Task goal:
Before writing out the records, remove the pictures; keep everything else exact.

Top of The data

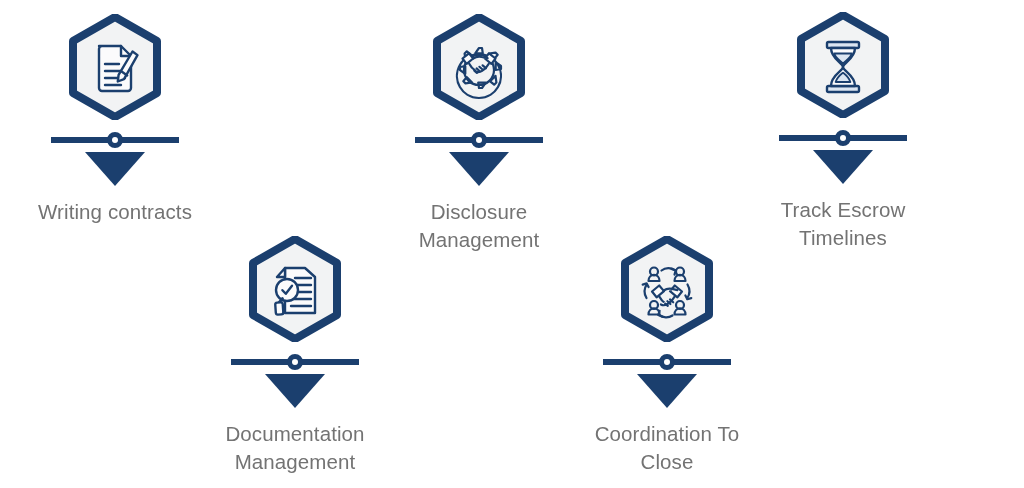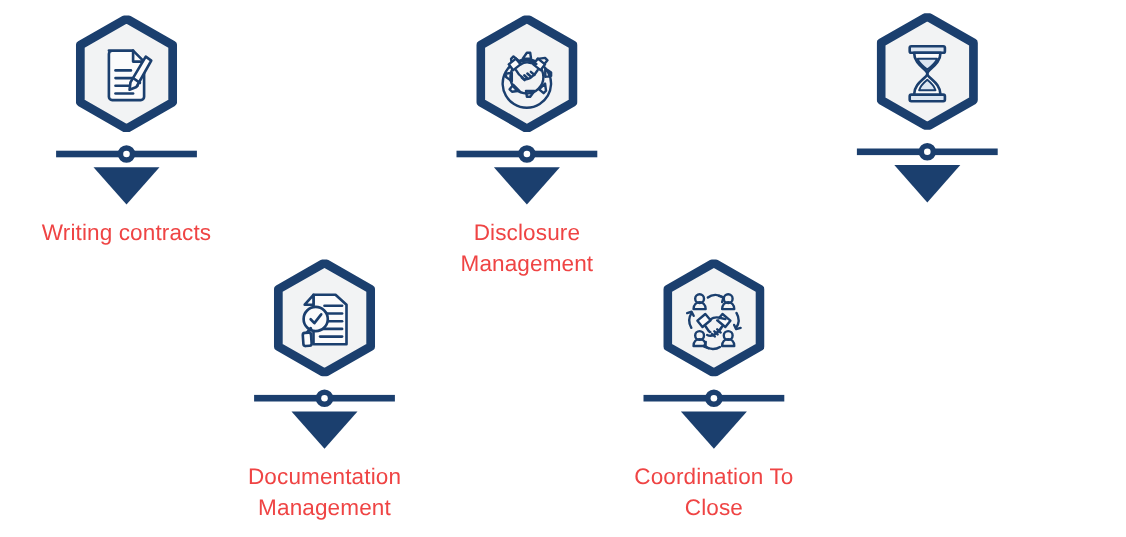--- a/index.html
+++ b/index.html
@@ -84,34 +84,34 @@
     margin-top: 4px;
     border-left: 30px solid transparent;
     border-right: 30px solid transparent;
     border-top: 34px solid #1b3f6e;
   }
 
   
   .caption {
     margin-top: 12px;
     text-align: center;
-    color: #ef4444;
+    color: #737373;
     font-size: 20.5px;
     line-height: 1.38;
     letter-spacing: 0.1px;
     white-space: pre-line;
     font-weight: 400;
   }
 
   
   #step-1 { left: 0px;   top: 14px; }
   #step-2 { left: 364px; top: 14px; }
   #step-3 { left: 728px; top: 12px; }
   #step-4 { left: 180px; top: 236px; justify-content: center; }
-  #step-5 { left: 534px; top: 236px; }
+  #step-5 { left: 552px; top: 236px; }
 </style>
 </head>
 <body>
 
 <div class="board">
 
   <div class="step" id="step-1">
     <div class="hex-wrap">
       <svg width="92" height="106" viewBox="0 0 92 106">
         <polygon points="46,3 88,27 88,79 46,103 4,79 4,27" fill="#f2f3f4" stroke="#1b3f6e" stroke-width="8" stroke-linejoin="round"></polygon>
@@ -183,20 +183,22 @@
           <path d="M37.2 41.5 h17.6 c-1.4 5.2 -7.3 7.6 -8.8 10 c-1.5 -2.4 -7.4 -4.8 -8.8 -10 z" fill="#dce6f2" stroke-width="1.8"></path>
           <path d="M38.6 70 h14.8 c-1.6 -5.2 -5.5 -7.8 -7.4 -9.4 c-1.9 1.6 -5.8 4.2 -7.4 9.4 z" fill="#dce6f2" stroke-width="1.8"></path>
         </g>
       </svg>
     </div>
     <div class="divider">
       <div class="bar"></div>
       <div class="ring"></div>
     </div>
     <div class="arrow"></div>
+    <div class="caption">Track Escrow
+Timelines</div>
   </div>
 
   <div class="step" id="step-4">
     <div class="hex-wrap">
       <svg width="92" height="106" viewBox="0 0 92 106">
         <polygon points="46,3 88,27 88,79 46,103 4,79 4,27" fill="#f2f3f4" stroke="#1b3f6e" stroke-width="8" stroke-linejoin="round"></polygon>
         <g fill="none" stroke="#1b3f6e" stroke-width="2.4" stroke-linejoin="round" stroke-linecap="round">
           <path d="M36 32 h20 l10 9 v36 H36 z" fill="#fbfbfc"></path>
           <path d="M36 32 v9 h-8 z" fill="#fbfbfc"></path>
           <line x1="46" y1="42" x2="62" y2="42"></line>

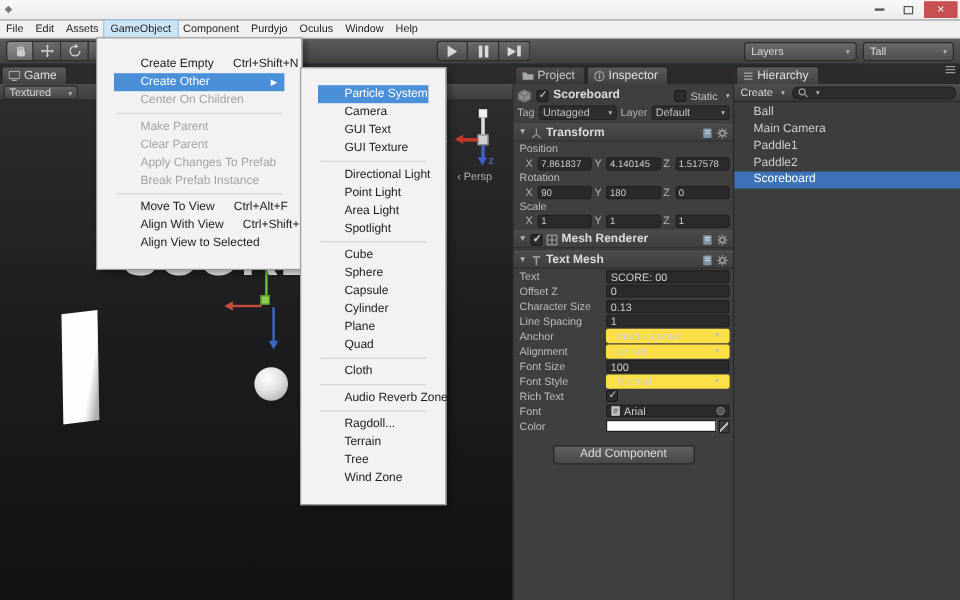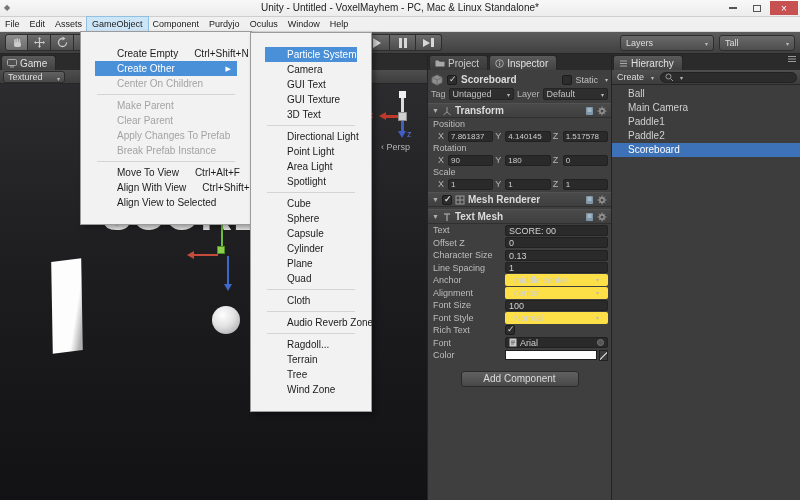--- a/index.html
+++ b/index.html
@@ -143,35 +143,34 @@
   .searchbox{flex:1;height:11px;background:#2c2c2c;border:1px solid #222;border-radius:6px;
     display:flex;align-items:center;padding:0 4px;gap:2px;}
   .hier-list{flex:1;background:#3d3d3d;padding-top:2px;}
   .hrow{height:14px;line-height:14px;font-size:10px;color:#cfcfcf;padding-left:16px;}
   .hrow.selected{background:#3e72b8;color:#fff;}
 
   
   .popup{position:absolute;background:#f2f2f2;border:1px solid #9b9b9b;
     box-shadow:3px 3px 5px rgba(0,0,0,0.35);padding:14px;z-index:200;font-size:10px;color:#1b1b1b;}
   .go-menu{left:80px;top:31px;width:172px;}
-  .co-menu{left:250px;top:32px;width:122px;}
+  .co-menu{left:250px;top:56px;width:122px;}
   .prow{height:15px;display:flex;align-items:center;padding:0 6px 0 22px;white-space:nowrap;}
   .prow .sc{margin-left:auto;padding-left:16px;}
   .prow.disabled{color:#a3a3a3;}
   .prow.hl{background:#4a90d9;color:#fff;}
   .sub{margin-left:auto;font-size:7px;}
   .sub::after{content:"▶";}
   .psep{height:1px;background:#d4d4d4;margin:3px 2px;}
 </style>
 </head>
 <body>
 
 <div class="titlebar">
   <span class="app-icon"></span>
-  <div class="title">Unity - Untitled - VoxelMayhem - PC, Mac &amp; Linux Standalone*</div>
   <div class="win-buttons">
     <div class="win-btn">
         <span class="bar"></span>
       </div>
     <div class="win-btn">
         <span class="box"></span>
       </div>
     <div class="win-btn close"></div>
   </div>
 </div>
@@ -561,21 +560,20 @@
   <div class="prow">
       <span>Align View to Selected</span>
     </div>
 </div>
 
 <div class="popup co-menu">
   <div class="prow hl">Particle System</div>
   <div class="prow">Camera</div>
   <div class="prow">GUI Text</div>
   <div class="prow">GUI Texture</div>
-  <div class="prow">3D Text</div>
   <div class="psep"></div>
   <div class="prow">Directional Light</div>
   <div class="prow">Point Light</div>
   <div class="prow">Area Light</div>
   <div class="prow">Spotlight</div>
   <div class="psep"></div>
   <div class="prow">Cube</div>
   <div class="prow">Sphere</div>
   <div class="prow">Capsule</div>
   <div class="prow">Cylinder</div>

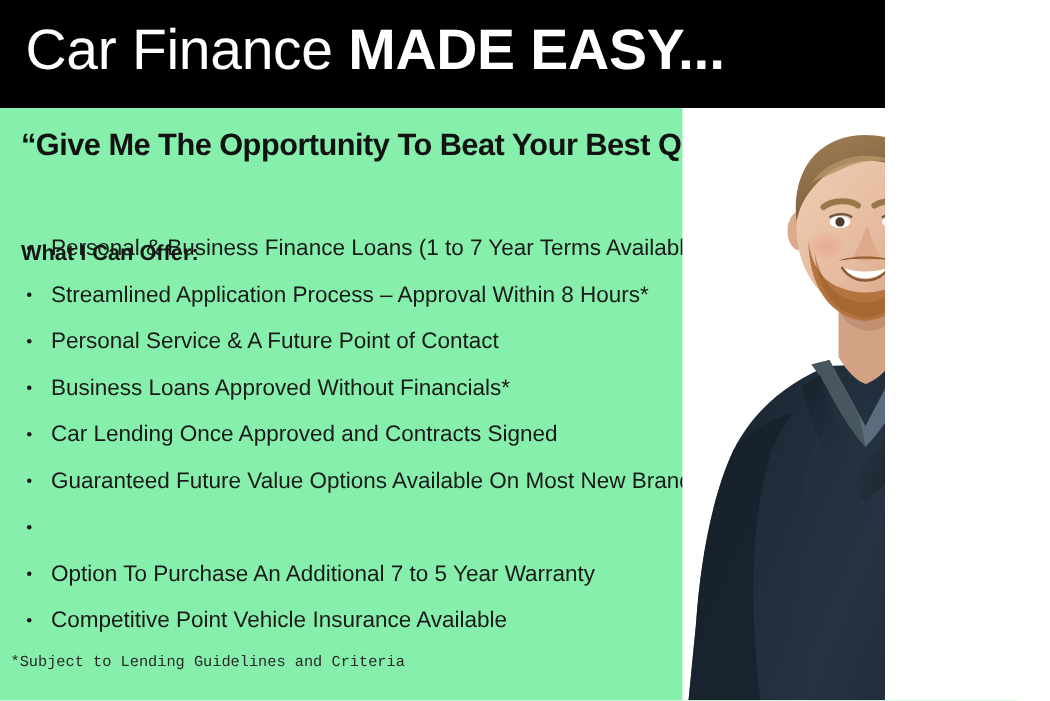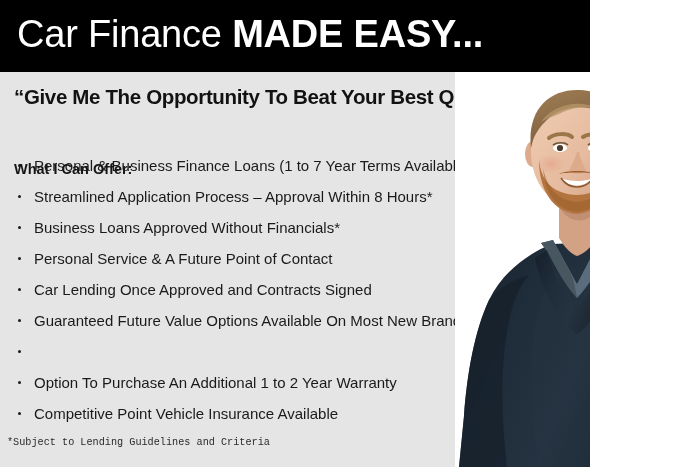--- a/index.html
+++ b/index.html
@@ -7,21 +7,21 @@
     padding: 0;
     background: #ffffff;
   }
   body {
     font-family: "Liberation Sans", sans-serif;
   }
   #poster {
     position: relative;
     width: 590px;
     height: 467px;
-    background: #e5e5e5;
+    background: #86efac;
     overflow: hidden;
   }
 
   
   .header-band {
     position: absolute;
     left: 0;
     top: 0;
     width: 700px;
     height: 72px;
@@ -126,26 +126,26 @@
     <div class="header-title"><span class="light">Car Finance </span><span class="heavy">MADE EASY...</span></div>
   </div>
 
   <div class="tagline">“Give Me The Opportunity To Beat Your Best Quote”</div>
 
   <div class="offer-heading">What I Can Offer:</div>
 
   <ul class="offer-list">
     <li class="offer-item"><span class="dot"></span><span>Personal &amp; Business Finance Loans (1 to 7 Year Terms Available)</span></li>
     <li class="offer-item"><span class="dot"></span><span>Streamlined Application Process – Approval Within 8 Hours*</span></li>
+    <li class="offer-item"><span class="dot"></span><span>Personal Service &amp; A Future Point of Contact</span></li>
     <li class="offer-item"><span class="dot"></span><span>Business Loans Approved Without Financials*</span></li>
-    <li class="offer-item"><span class="dot"></span><span>Personal Service &amp; A Future Point of Contact</span></li>
     <li class="offer-item"><span class="dot"></span><span>Car Lending Once Approved and Contracts Signed</span></li>
     <li class="offer-item"><span class="dot"></span><span>Guaranteed Future Value Options Available On Most New Brands</span></li>
     <li class="offer-item"><span class="dot"></span></li>
-    <li class="offer-item"><span class="dot"></span><span>Option To Purchase An Additional 1 to 2 Year Warranty</span></li>
+    <li class="offer-item"><span class="dot"></span><span>Option To Purchase An Additional 7 to 5 Year Warranty</span></li>
     <li class="offer-item"><span class="dot"></span><span>Competitive Point Vehicle Insurance Available</span></li>
   </ul>
 
   <div class="footnote">*Subject to Lending Guidelines and Criteria</div>
 
   <div class="portrait">
     <svg width="245" height="395" viewBox="0 0 245 395">
       <defs>
         <linearGradient id="swGrad" x1="0" y1="0" x2="1" y2="0.4">
           <stop offset="0%" stop-color="#16202b"></stop>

Bottom of The data

Response area:
--- a/index.html
+++ b/index.html
@@ -84,34 +84,34 @@
     margin-top: 4px;
     border-left: 30px solid transparent;
     border-right: 30px solid transparent;
     border-top: 34px solid #1b3f6e;
   }
 
   
   .caption {
     margin-top: 12px;
     text-align: center;
-    color: #ef4444;
+    color: #737373;
     font-size: 20.5px;
     line-height: 1.38;
     letter-spacing: 0.1px;
     white-space: pre-line;
     font-weight: 400;
   }
 
   
   #step-1 { left: 0px;   top: 14px; }
   #step-2 { left: 364px; top: 14px; }
   #step-3 { left: 728px; top: 12px; }
   #step-4 { left: 180px; top: 236px; justify-content: center; }
-  #step-5 { left: 534px; top: 236px; }
+  #step-5 { left: 552px; top: 236px; }
 </style>
 </head>
 <body>
 
 <div class="board">
 
   <div class="step" id="step-1">
     <div class="hex-wrap">
       <svg width="92" height="106" viewBox="0 0 92 106">
         <polygon points="46,3 88,27 88,79 46,103 4,79 4,27" fill="#f2f3f4" stroke="#1b3f6e" stroke-width="8" stroke-linejoin="round"></polygon>
@@ -183,20 +183,22 @@
           <path d="M37.2 41.5 h17.6 c-1.4 5.2 -7.3 7.6 -8.8 10 c-1.5 -2.4 -7.4 -4.8 -8.8 -10 z" fill="#dce6f2" stroke-width="1.8"></path>
           <path d="M38.6 70 h14.8 c-1.6 -5.2 -5.5 -7.8 -7.4 -9.4 c-1.9 1.6 -5.8 4.2 -7.4 9.4 z" fill="#dce6f2" stroke-width="1.8"></path>
         </g>
       </svg>
     </div>
     <div class="divider">
       <div class="bar"></div>
       <div class="ring"></div>
     </div>
     <div class="arrow"></div>
+    <div class="caption">Track Escrow
+Timelines</div>
   </div>
 
   <div class="step" id="step-4">
     <div class="hex-wrap">
       <svg width="92" height="106" viewBox="0 0 92 106">
         <polygon points="46,3 88,27 88,79 46,103 4,79 4,27" fill="#f2f3f4" stroke="#1b3f6e" stroke-width="8" stroke-linejoin="round"></polygon>
         <g fill="none" stroke="#1b3f6e" stroke-width="2.4" stroke-linejoin="round" stroke-linecap="round">
           <path d="M36 32 h20 l10 9 v36 H36 z" fill="#fbfbfc"></path>
           <path d="M36 32 v9 h-8 z" fill="#fbfbfc"></path>
           <line x1="46" y1="42" x2="62" y2="42"></line>

--- a/index.html
+++ b/index.html
@@ -143,35 +143,34 @@
   .searchbox{flex:1;height:11px;background:#2c2c2c;border:1px solid #222;border-radius:6px;
     display:flex;align-items:center;padding:0 4px;gap:2px;}
   .hier-list{flex:1;background:#3d3d3d;padding-top:2px;}
   .hrow{height:14px;line-height:14px;font-size:10px;color:#cfcfcf;padding-left:16px;}
   .hrow.selected{background:#3e72b8;color:#fff;}
 
   
   .popup{position:absolute;background:#f2f2f2;border:1px solid #9b9b9b;
     box-shadow:3px 3px 5px rgba(0,0,0,0.35);padding:14px;z-index:200;font-size:10px;color:#1b1b1b;}
   .go-menu{left:80px;top:31px;width:172px;}
-  .co-menu{left:250px;top:32px;width:122px;}
+  .co-menu{left:250px;top:56px;width:122px;}
   .prow{height:15px;display:flex;align-items:center;padding:0 6px 0 22px;white-space:nowrap;}
   .prow .sc{margin-left:auto;padding-left:16px;}
   .prow.disabled{color:#a3a3a3;}
   .prow.hl{background:#4a90d9;color:#fff;}
   .sub{margin-left:auto;font-size:7px;}
   .sub::after{content:"▶";}
   .psep{height:1px;background:#d4d4d4;margin:3px 2px;}
 </style>
 </head>
 <body>
 
 <div class="titlebar">
   <span class="app-icon"></span>
-  <div class="title">Unity - Untitled - VoxelMayhem - PC, Mac &amp; Linux Standalone*</div>
   <div class="win-buttons">
     <div class="win-btn">
         <span class="bar"></span>
       </div>
     <div class="win-btn">
         <span class="box"></span>
       </div>
     <div class="win-btn close"></div>
   </div>
 </div>
@@ -561,21 +560,20 @@
   <div class="prow">
       <span>Align View to Selected</span>
     </div>
 </div>
 
 <div class="popup co-menu">
   <div class="prow hl">Particle System</div>
   <div class="prow">Camera</div>
   <div class="prow">GUI Text</div>
   <div class="prow">GUI Texture</div>
-  <div class="prow">3D Text</div>
   <div class="psep"></div>
   <div class="prow">Directional Light</div>
   <div class="prow">Point Light</div>
   <div class="prow">Area Light</div>
   <div class="prow">Spotlight</div>
   <div class="psep"></div>
   <div class="prow">Cube</div>
   <div class="prow">Sphere</div>
   <div class="prow">Capsule</div>
   <div class="prow">Cylinder</div>

--- a/index.html
+++ b/index.html
@@ -7,21 +7,21 @@
     padding: 0;
     background: #ffffff;
   }
   body {
     font-family: "Liberation Sans", sans-serif;
   }
   #poster {
     position: relative;
     width: 590px;
     height: 467px;
-    background: #e5e5e5;
+    background: #86efac;
     overflow: hidden;
   }
 
   
   .header-band {
     position: absolute;
     left: 0;
     top: 0;
     width: 700px;
     height: 72px;
@@ -126,26 +126,26 @@
     <div class="header-title"><span class="light">Car Finance </span><span class="heavy">MADE EASY...</span></div>
   </div>
 
   <div class="tagline">“Give Me The Opportunity To Beat Your Best Quote”</div>
 
   <div class="offer-heading">What I Can Offer:</div>
 
   <ul class="offer-list">
     <li class="offer-item"><span class="dot"></span><span>Personal &amp; Business Finance Loans (1 to 7 Year Terms Available)</span></li>
     <li class="offer-item"><span class="dot"></span><span>Streamlined Application Process – Approval Within 8 Hours*</span></li>
+    <li class="offer-item"><span class="dot"></span><span>Personal Service &amp; A Future Point of Contact</span></li>
     <li class="offer-item"><span class="dot"></span><span>Business Loans Approved Without Financials*</span></li>
-    <li class="offer-item"><span class="dot"></span><span>Personal Service &amp; A Future Point of Contact</span></li>
     <li class="offer-item"><span class="dot"></span><span>Car Lending Once Approved and Contracts Signed</span></li>
     <li class="offer-item"><span class="dot"></span><span>Guaranteed Future Value Options Available On Most New Brands</span></li>
     <li class="offer-item"><span class="dot"></span></li>
-    <li class="offer-item"><span class="dot"></span><span>Option To Purchase An Additional 1 to 2 Year Warranty</span></li>
+    <li class="offer-item"><span class="dot"></span><span>Option To Purchase An Additional 7 to 5 Year Warranty</span></li>
     <li class="offer-item"><span class="dot"></span><span>Competitive Point Vehicle Insurance Available</span></li>
   </ul>
 
   <div class="footnote">*Subject to Lending Guidelines and Criteria</div>
 
   <div class="portrait">
     <svg width="245" height="395" viewBox="0 0 245 395">
       <defs>
         <linearGradient id="swGrad" x1="0" y1="0" x2="1" y2="0.4">
           <stop offset="0%" stop-color="#16202b"></stop>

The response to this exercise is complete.